In the copy you make, include no pictures, and transcribe every record exactly.

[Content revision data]
────────
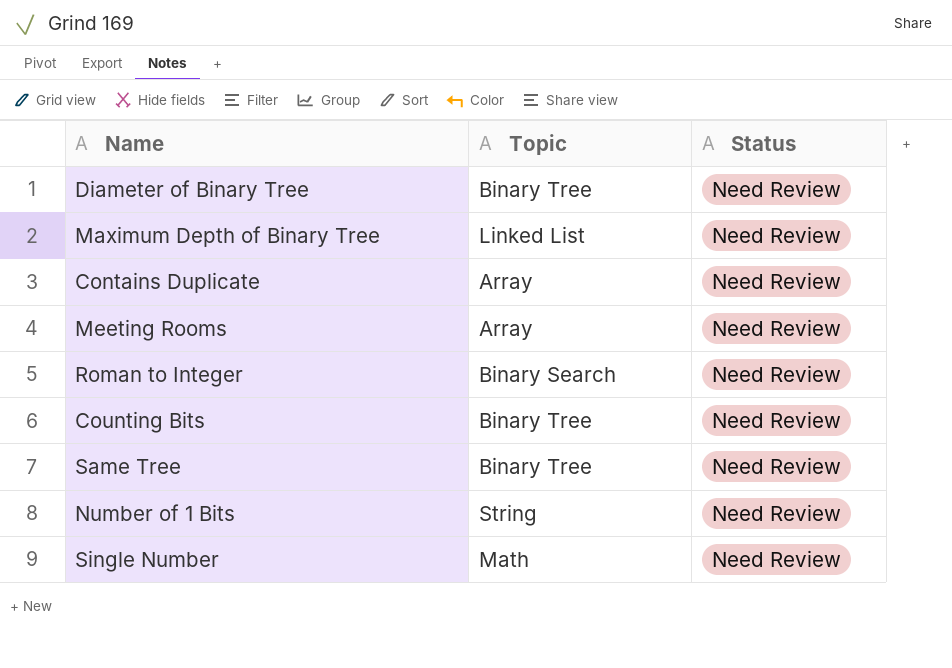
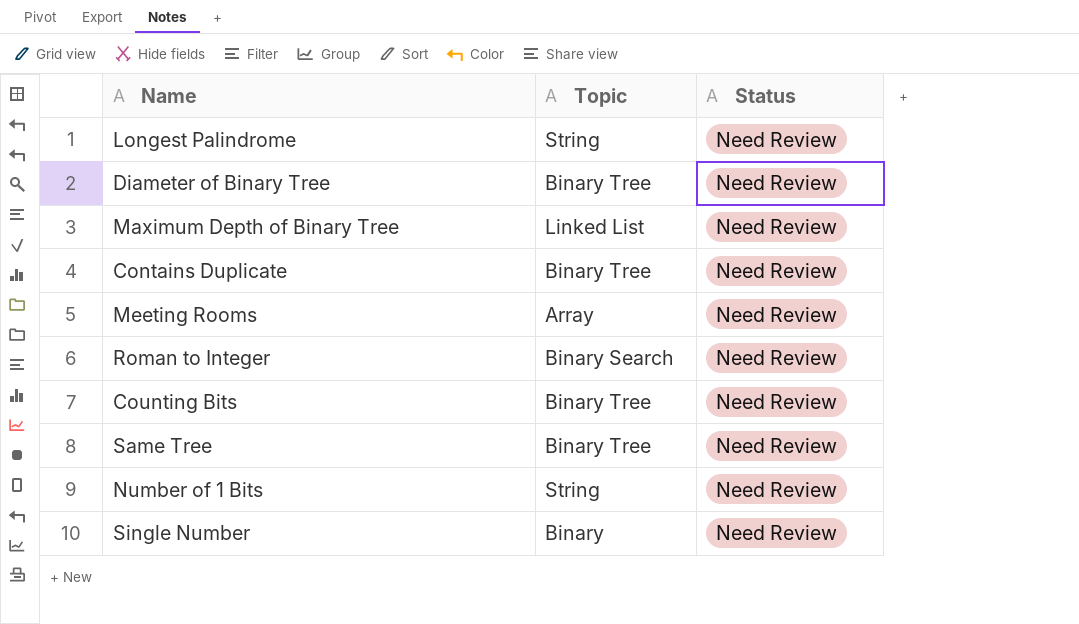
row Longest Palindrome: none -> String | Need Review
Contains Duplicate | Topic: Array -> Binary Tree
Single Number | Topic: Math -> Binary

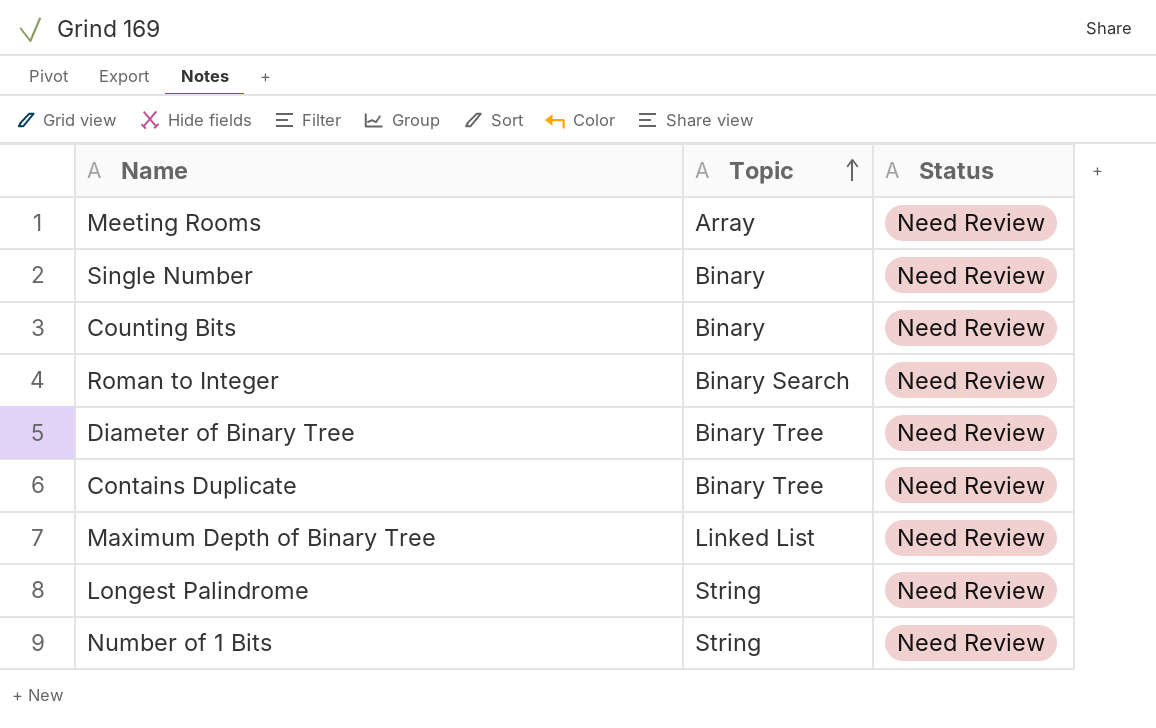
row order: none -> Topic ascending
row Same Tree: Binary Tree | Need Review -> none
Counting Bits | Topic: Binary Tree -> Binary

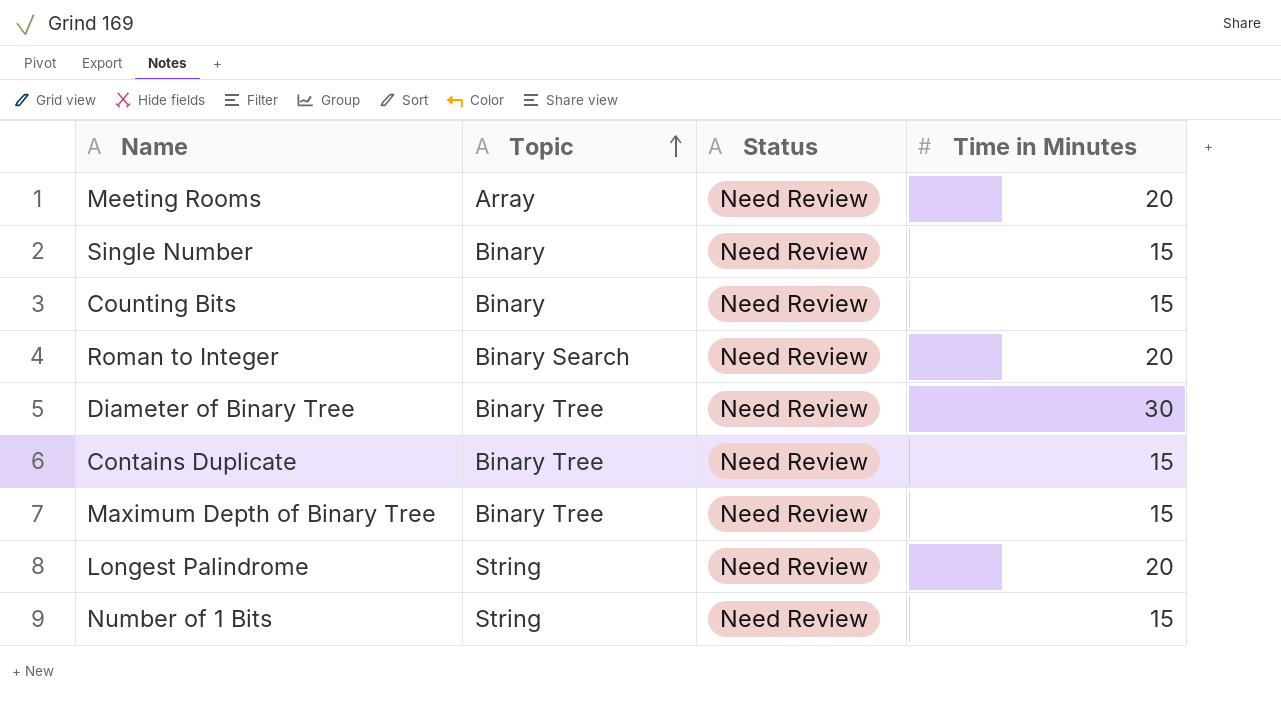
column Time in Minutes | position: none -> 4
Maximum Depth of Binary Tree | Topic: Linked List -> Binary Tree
────────
> [Task solution]
row Longest Palindrome: none -> String | Need Review
Contains Duplicate | Topic: Array -> Binary Tree
Single Number | Topic: Math -> Binary

row order: none -> Topic ascending
row Same Tree: Binary Tree | Need Review -> none
Counting Bits | Topic: Binary Tree -> Binary

column Time in Minutes | position: none -> 4
Maximum Depth of Binary Tree | Topic: Linked List -> Binary Tree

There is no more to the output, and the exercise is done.